At Penn’s Perelman School of Medicine, de la Fuente’s search for new antibiotics starts with the building blocks of life, amino acids, yet he is combining them in ways nature never envisioned.
In a sense, it is a giant math problem. There are untold trillions of ways that the 20 core amino acids can be arranged into short molecular chains called peptides — more possible combinations than the number of stars in the universe — yet a fraction of 1% of those possibilities exist in nature. And just two have been turned into actual antibiotics. De la Fuente operates on the hope that somewhere among all those combinations, a new weapon is just waiting to be found.
But he needs electronic brainpower to find it. For the 2018 study, he and colleagues started with a type of naturally occurring antibiotic: a peptide found in the seed of the guava plant.
Naturally, this peptide has weak antimicrobial properties, but he and his fellow researchers were intrigued by two characteristics. It contained certain amino acids with a positive charge, meaning they would be drawn toward the negatively charged membrane of bacteria. And it included other amino acids whose chemistry enabled them to interact with, and disrupt, these fatty membranes.

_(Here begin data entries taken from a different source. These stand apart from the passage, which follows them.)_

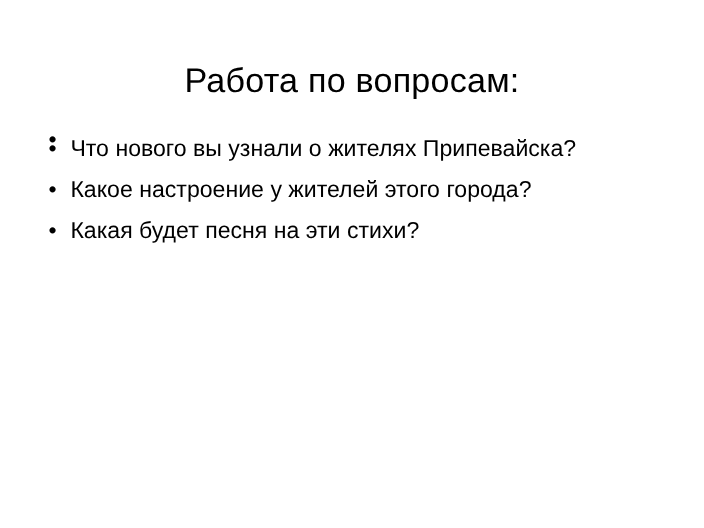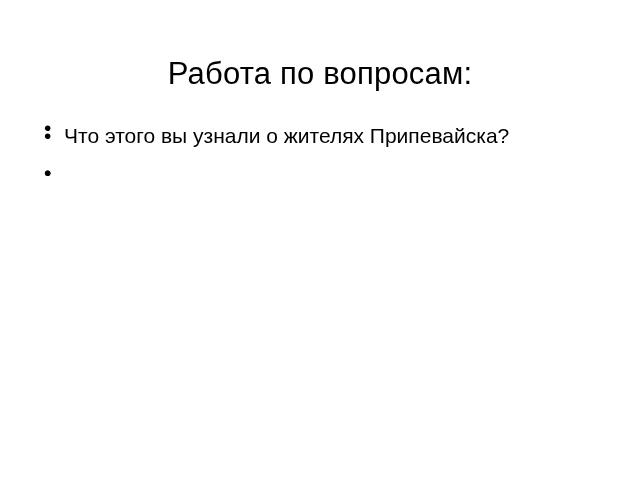--- a/index.html
+++ b/index.html
@@ -69,7 +69,7 @@
     </li>
     <li class="bullet-item">
       <span class="dot">•</span>
-      <span>Что этого вы узнали о жителях Припевайска?</span>
+      <span>Что нового вы узнали о жителях Припевайска?</span>
     </li>
     <li class="bullet-item">
       <span class="dot">•</span>

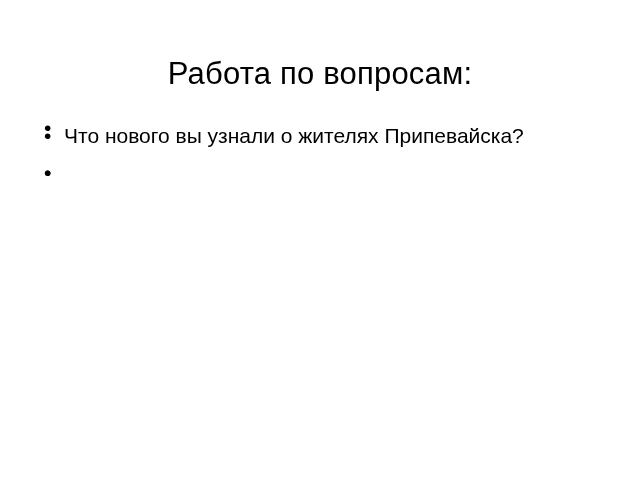--- a/index.html
+++ b/index.html
@@ -73,6 +73,7 @@
     </li>
     <li class="bullet-item">
       <span class="dot">•</span>
+      <span>Какое настроение у жителей этого города?</span>
     </li>
     <li class="bullet-item">
       <span class="dot">•</span>

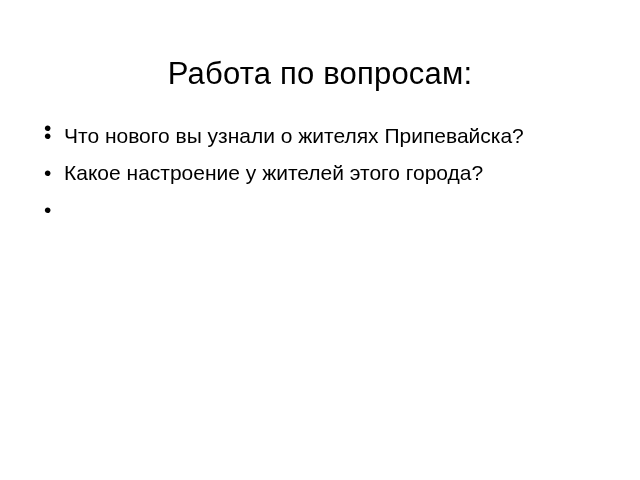--- a/index.html
+++ b/index.html
@@ -77,6 +77,7 @@
     </li>
     <li class="bullet-item">
       <span class="dot">•</span>
+      <span>Какая будет песня на эти стихи?</span>
     </li>
   </ul>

If the scientists could randomly generate hundreds of cousins of this natural peptide on the computer — chopping it into fragments, recombining them, and swapping in different amino acids in a few locations — maybe the interplay between those two characteristics could be optimized. The peptide could mount an even stronger microbial attack.

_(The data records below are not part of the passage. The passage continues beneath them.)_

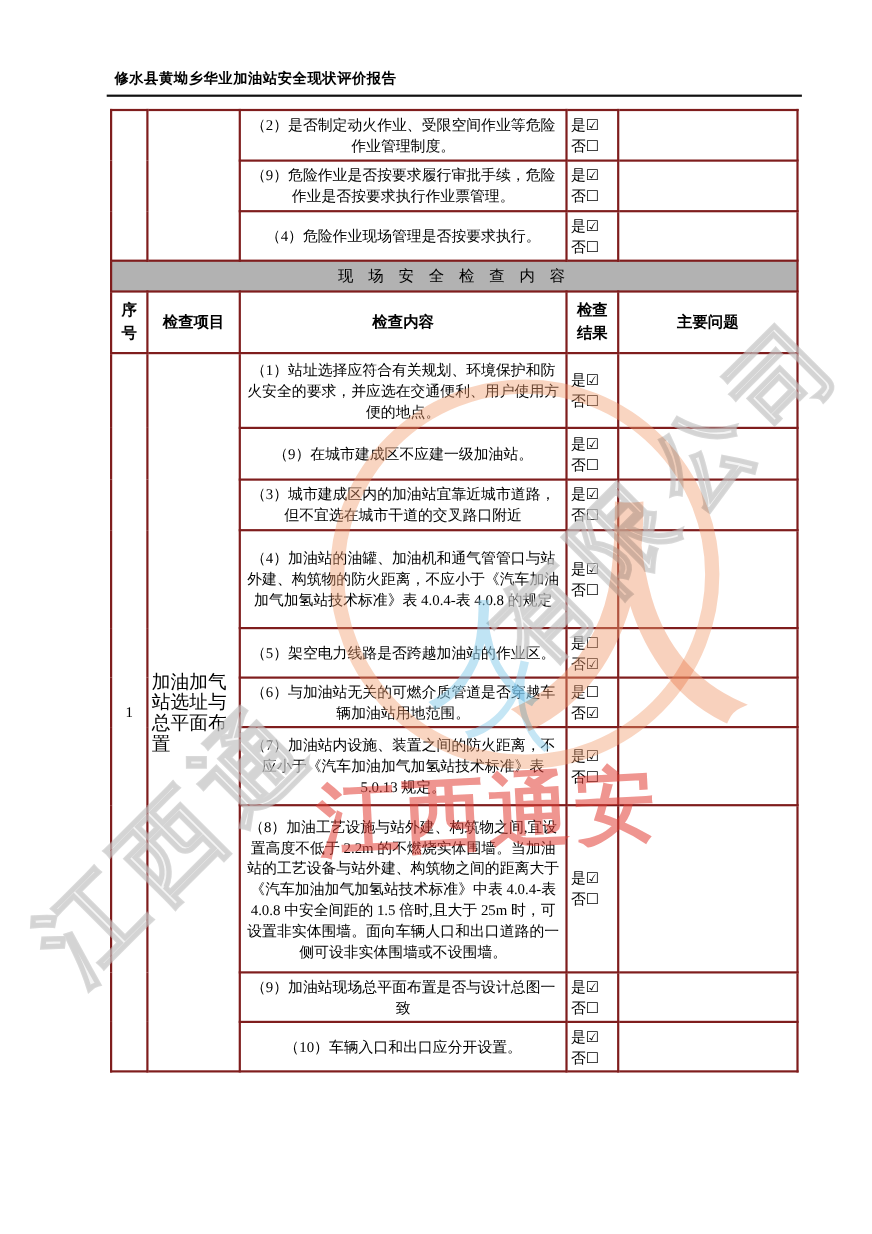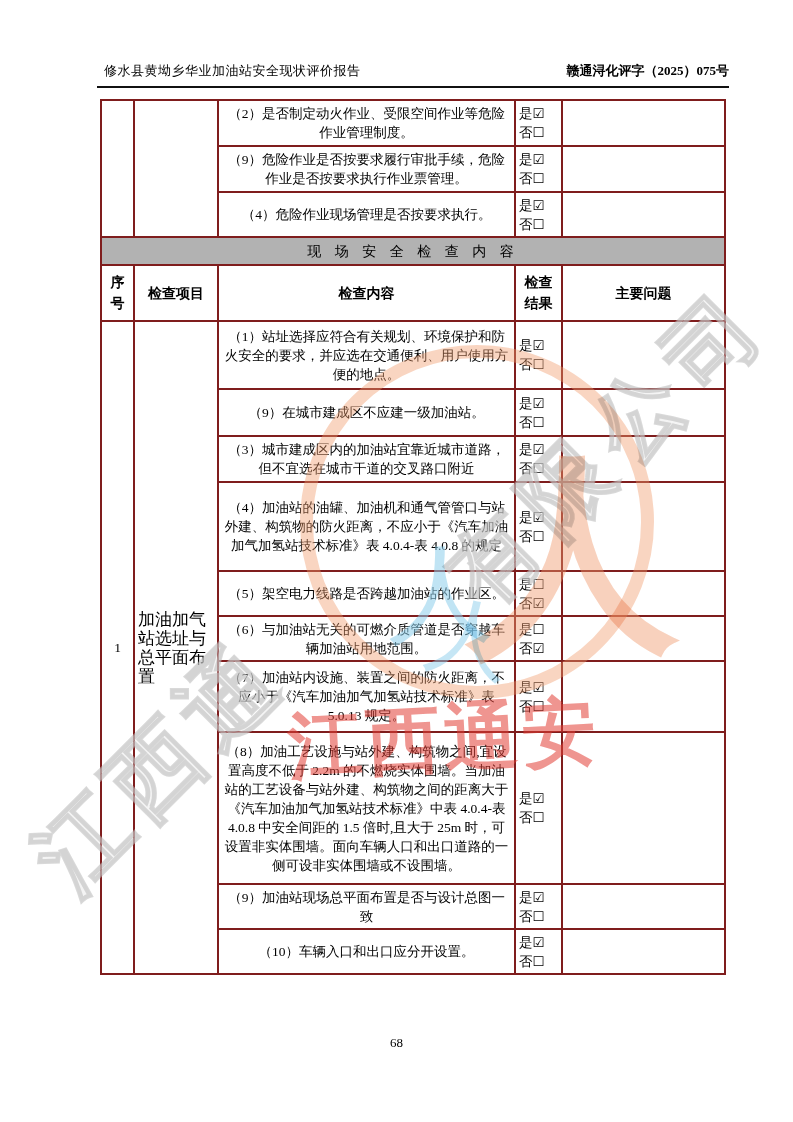--- a/index.html
+++ b/index.html
@@ -14,7 +14,7 @@
   
   .hdr-left{
     position:absolute;left:104px;top:62px;width:420px;
-    font-size:13px;font-weight:400;letter-spacing:.5px;
+    font-size:13px;font-weight:700;letter-spacing:.5px;
   }
   .hdr-right{
     position:absolute;right:64px;top:62px;width:300px;text-align:right;

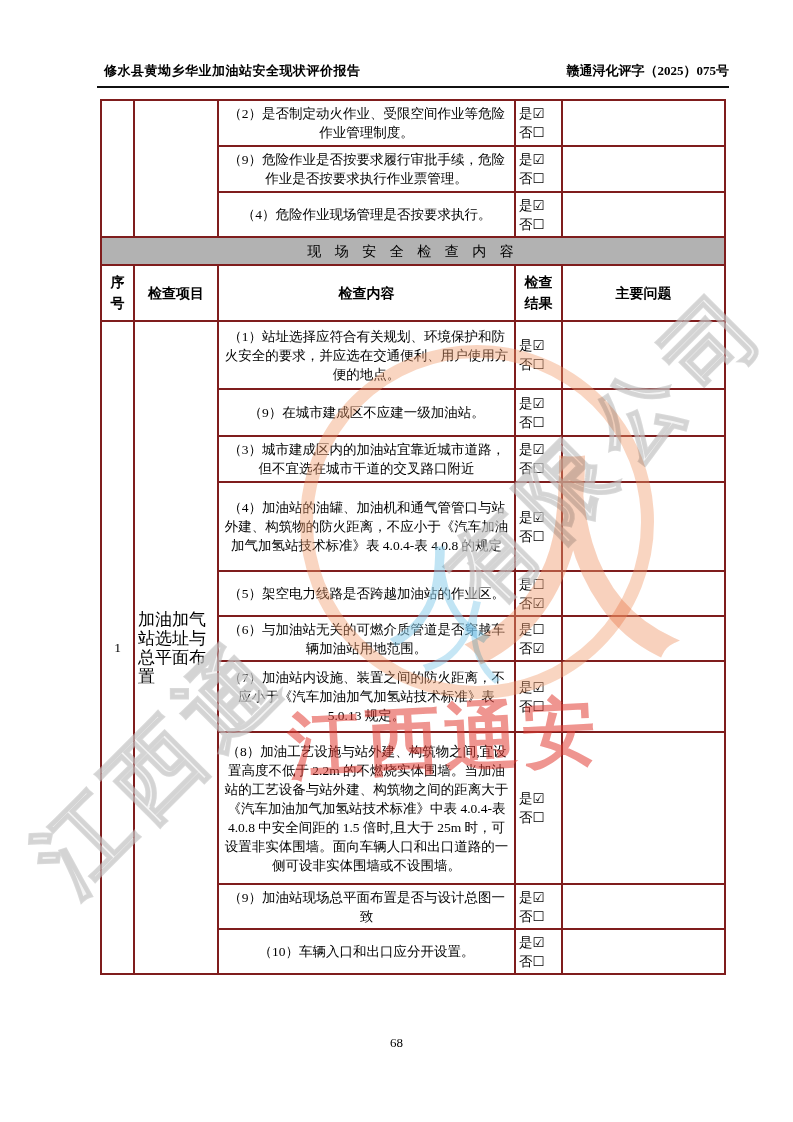--- a/index.html
+++ b/index.html
@@ -121,7 +121,6 @@
 <div class="page">
 
   <div class="hdr-left">修水县黄坳乡华业加油站安全现状评价报告</div>
-  <div class="hdr-right">赣通浔化评字（2025）075号</div>
   <div class="hdr-rule"></div>
 
   <table class="main">

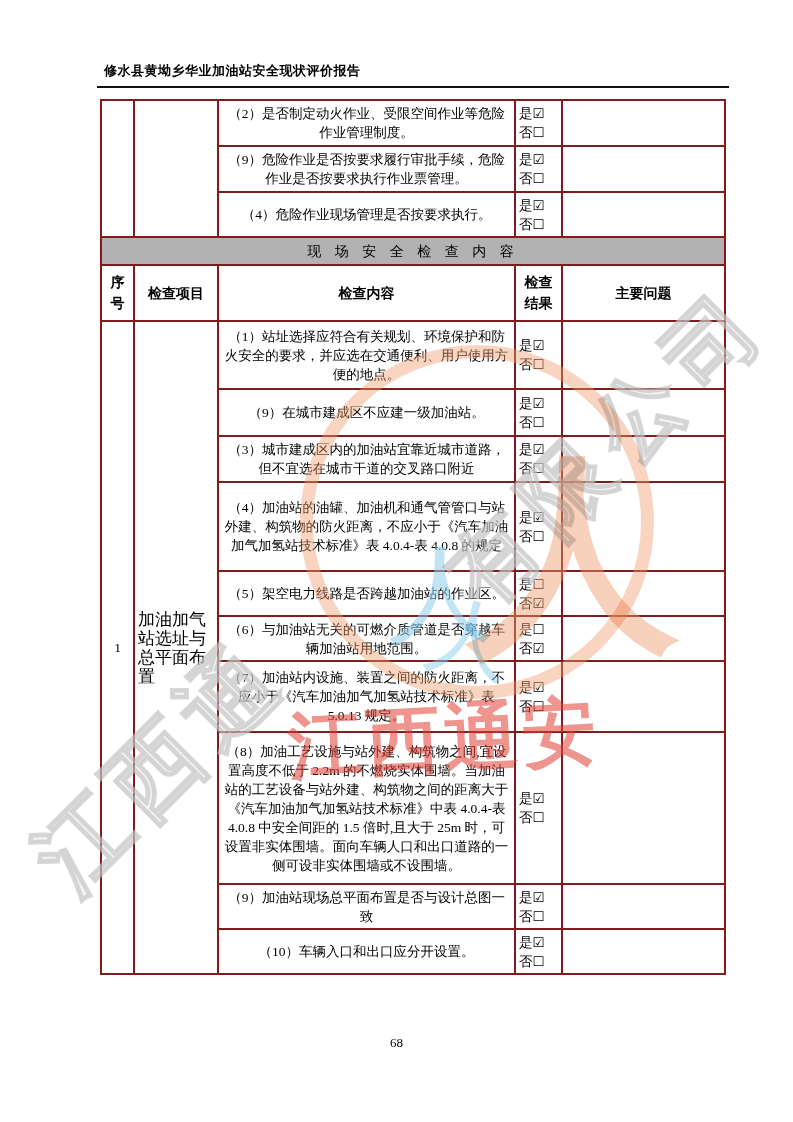--- a/index.html
+++ b/index.html
@@ -267,7 +267,6 @@
     <div class="wm-corner">江西通</div>
   </div>
 
-  <div class="pagenum">68</div>
 
 </div>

The researchers identified the 15 most promising compounds from among the hundreds that were generated by the algorithm, made them in the lab, and tested them against bacteria. Indeed, several had enhanced antimicrobial activity, and one in particular stood out.
Dubbed guavanin 2 because of its guava-seed origins, this molecule is still a peptide. But it is dramatically different from its natural origins, with unusually high levels of an amino acid called arginine, among other distinctive features, de la Fuente said. It is not entirely clear why it works better than its natural ancestor.

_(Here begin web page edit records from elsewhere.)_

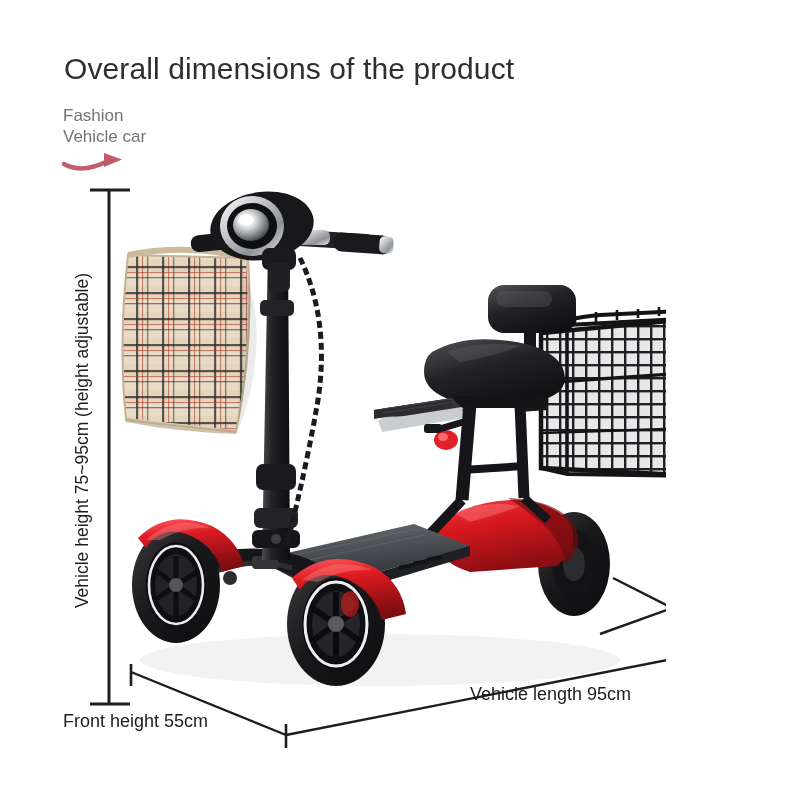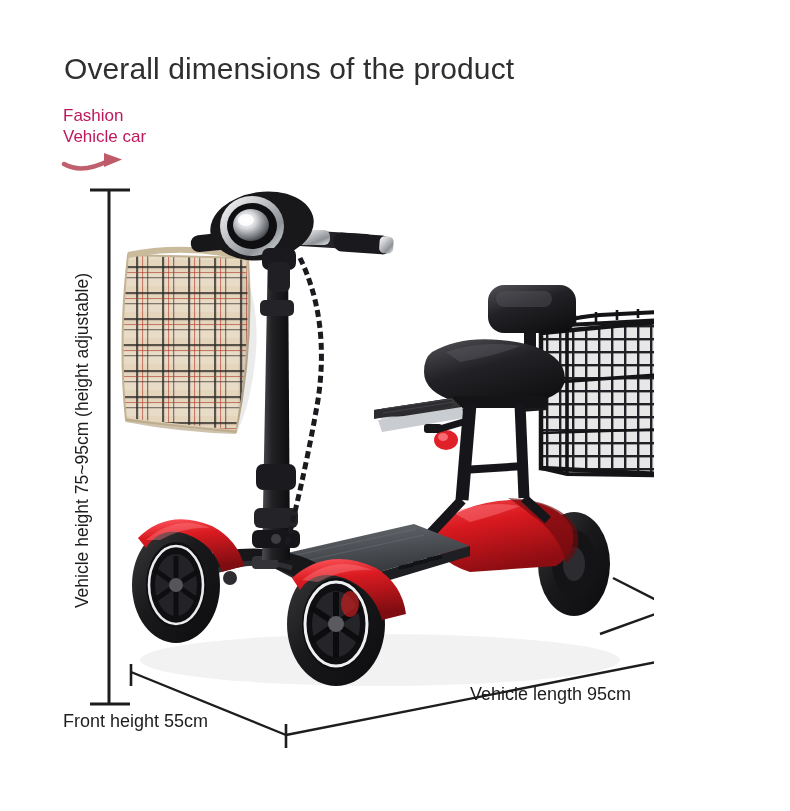--- a/index.html
+++ b/index.html
@@ -16,6 +16,7 @@
     height: 811px;
     background: #ffffff;
     overflow: hidden;
+    padding-left: 12px;
   }
 
   

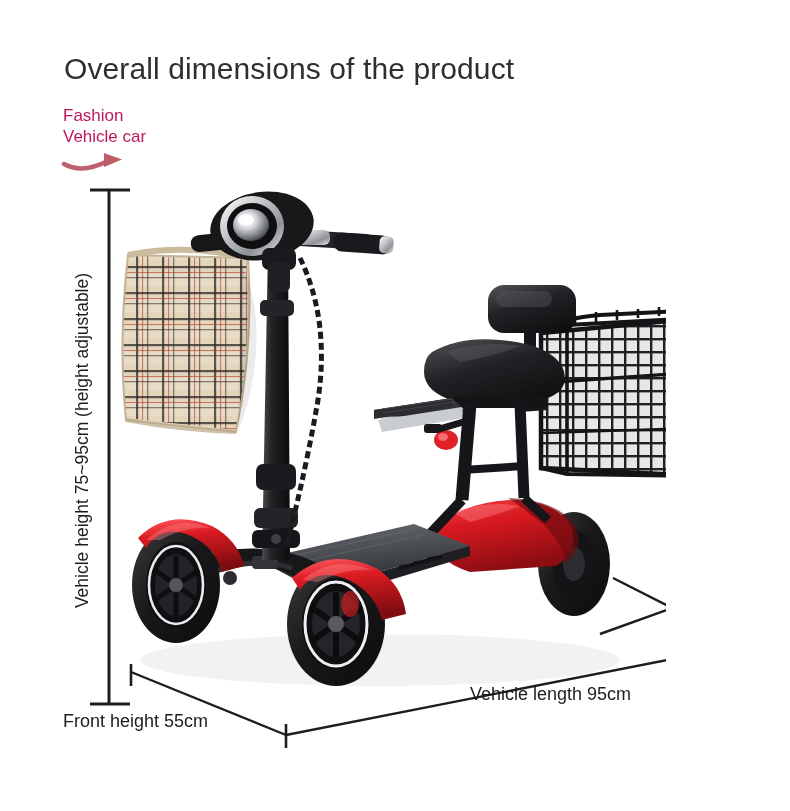--- a/index.html
+++ b/index.html
@@ -36,7 +36,7 @@
     top: 105px;
     font-size: 17px;
     line-height: 21px;
-    color: #be185d;
+    color: #737373;
     white-space: nowrap;
   }
   #brand-arrow {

Little incentive for drug companies
Among the lab’s next projects is making the process more automated, while incorporating some of the principles of artificial intelligence. The system would generate molecules and run computer simulations, then guide a robotic arm to make and test the winners against live bacteria. Data on which combinations proved most effective would then be fed back into the model for the next round.
“You essentially have a positive feedback loop that is a self-learning system and discovery platform,” de la Fuente said.
Others warn that science is just part of the solution, calling for more incentives to encourage drug development.
Big drug companies steer clear of developing new antibiotics largely because the drugs are not moneymakers, said Eili Klein, a senior fellow at the Center for Disease Dynamics, Economics & Policy, a think tank with offices in Washington and New Delhi. By nature, the drugs are designed to be used for the short term, some of them only as a last resort.
“They’re inherently self-limiting if they’re effective,” said Klein, an assistant professor at Johns Hopkins University.
What’s more, physicians are constantly reminded to use them sparingly, as each time an antibiotic is used, the bacteria that survive the treatment have the potential to multiply and spread. Judicious stewardship is a good thing, but it does not help sales.
Policy questions aside, none of it would matter without scientists to lay the foundation. And, in de la Fuente’s case, with electronic wizardry to guide the way.